また、多くの関係者との調整が必要となるフィールド実験において、産学官民間の調整のエピソードも、今後同様の研究を行う人々にとって有意義なものとなるであろう。行動経済学の応用例の一つとしては、節電行動を引き起こすための「内的動機(金銭のためでない公共心等に基づく動機)」と「外的動機(主に金銭的な報酬による利己的な動機)」の検証実験が行われている。2017年のノーベル経済学賞を受賞したことでも記憶に新しい、リチャード・セイラー教授らによるナッジの考えが援用されており、内的動機では反応が徐々に鈍化していく「馴化」がみられたのに対し、外的動機にはそれがみられなかった、などの興味深い結果が示されている。

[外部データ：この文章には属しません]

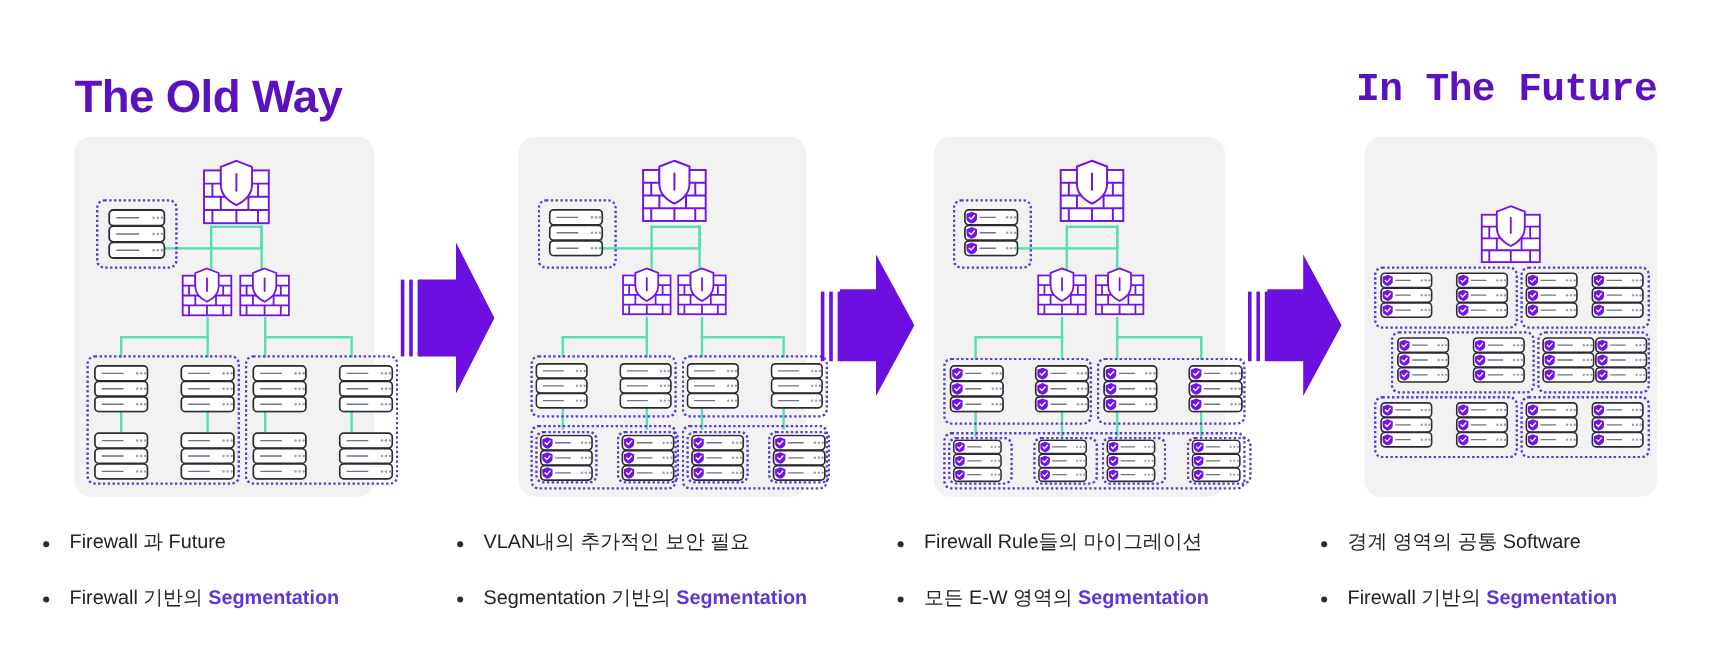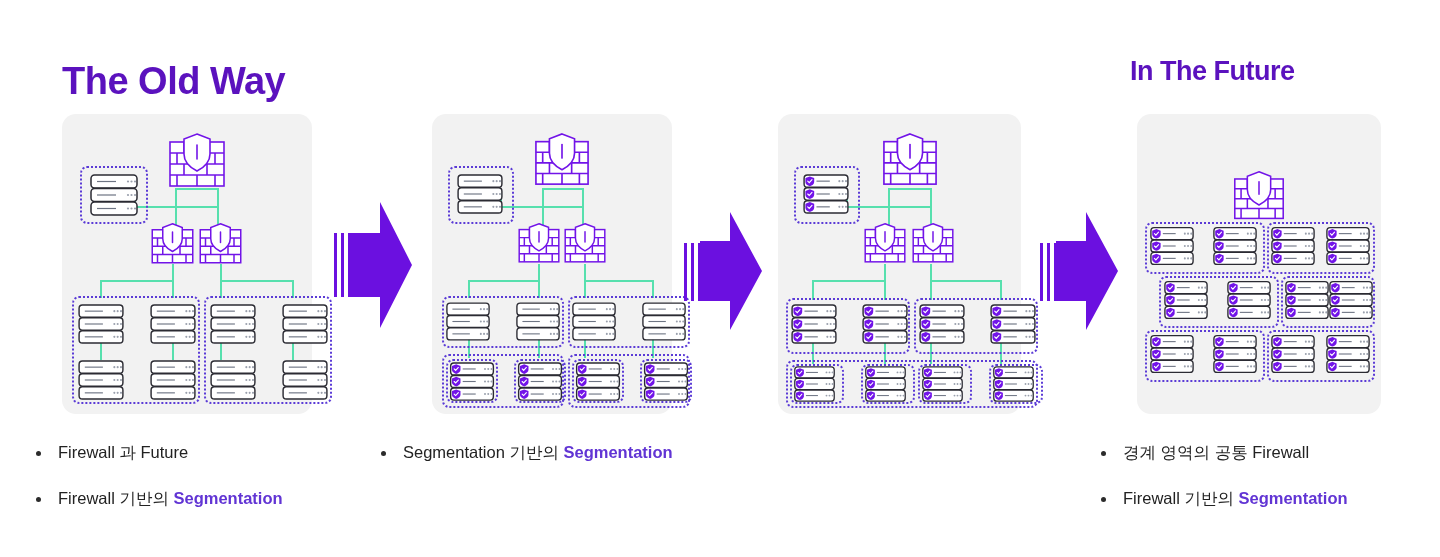"In The Future" div.panel-title { font-family: none -> Liberation Mono, monospace; font-size: 27px -> 33px }
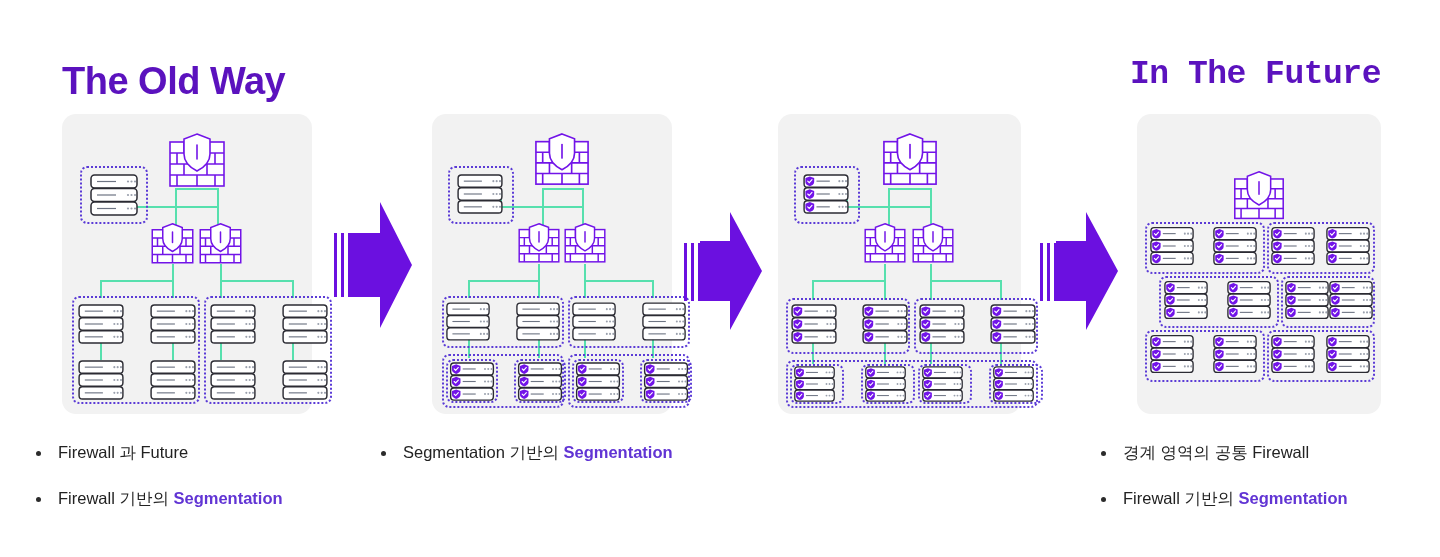"VLAN내의 추가적인 보안 필요" div.bullet { html: none -> <div> <span></span> <span><span>VLAN내의 추가적인 보안 필요</span><span></span></span> </div> }
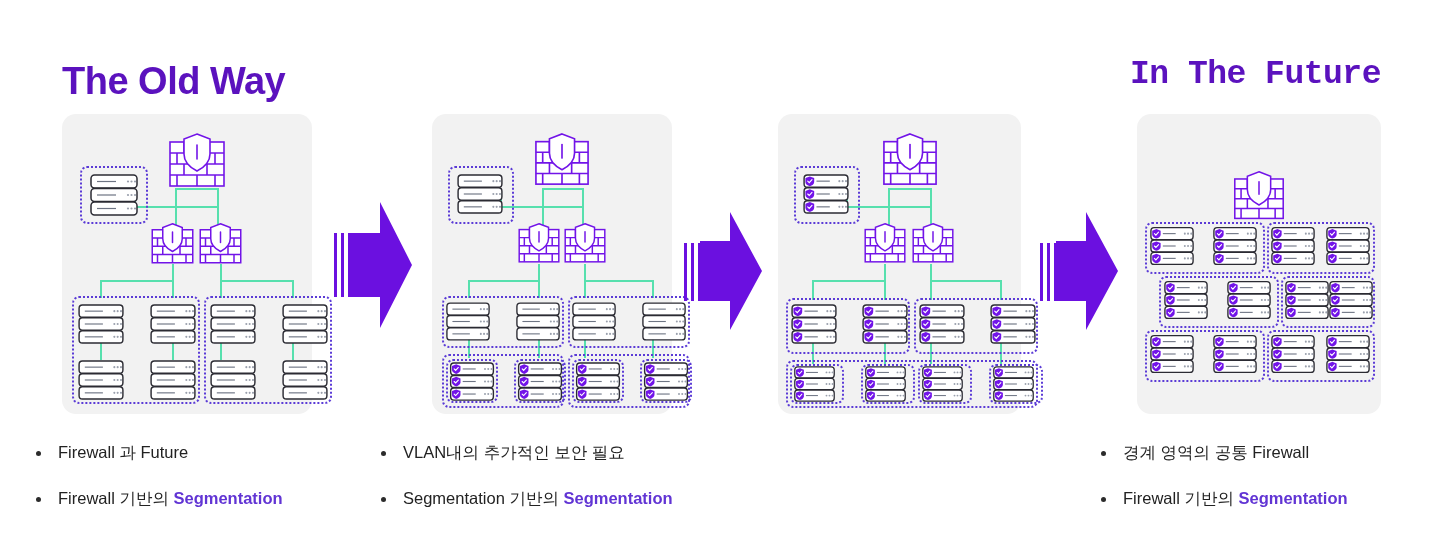"Firewall Rule들의 마이그레이션" div.bullets { html: none -> <div> <div> <span></span> <span><span>Firewall Rule들의 마이그레이션</span><span></span></span> </div> <div> <span></span> <span><span>모든 E-W 영역의 </span><span>Segmentation</span></span> </div> </div> }
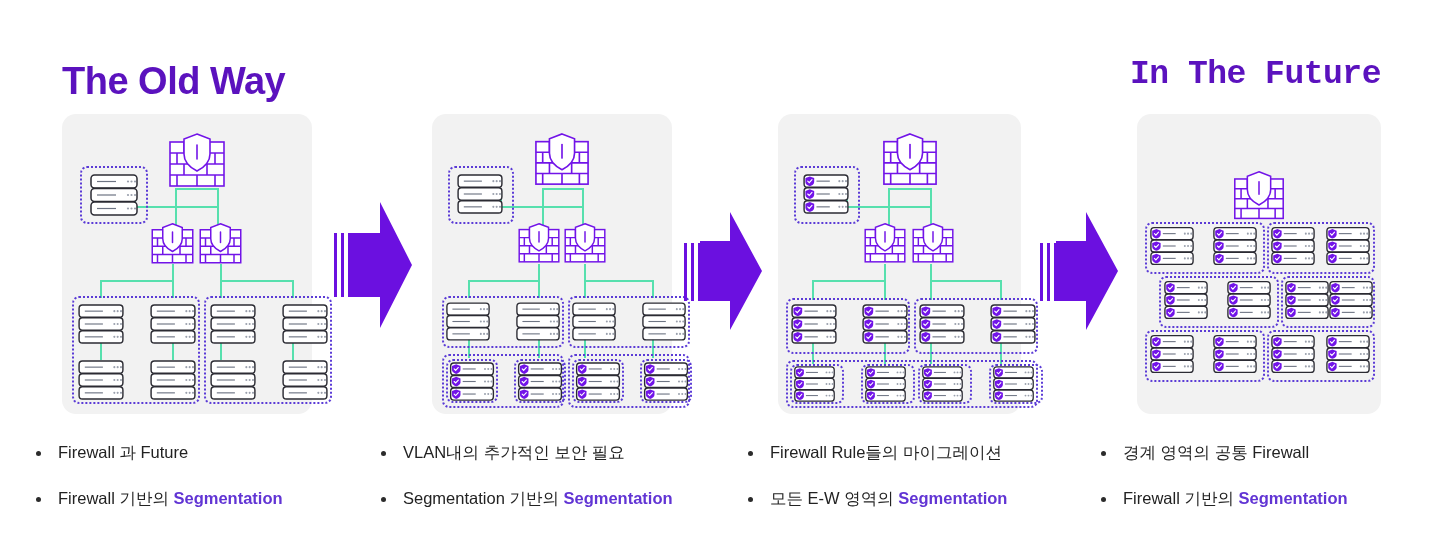"경계 영역의 공통 Firewall" span { text: Firewall -> Software }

筆者達が認識しているように、本書で示された結果は特定の地域における結果であり、それをほかの地域や日本全体に敷衍できるかどうかという「外的妥当性」に関する議論は常につきまとう。その克服のためには、今後、フィールド実験の結果を積み重ねていくことが一つの解決策となり得るが、その際には、この書籍での取り組みが積み石となり、さらなる研究の蓄積に寄与するものとなるであろう。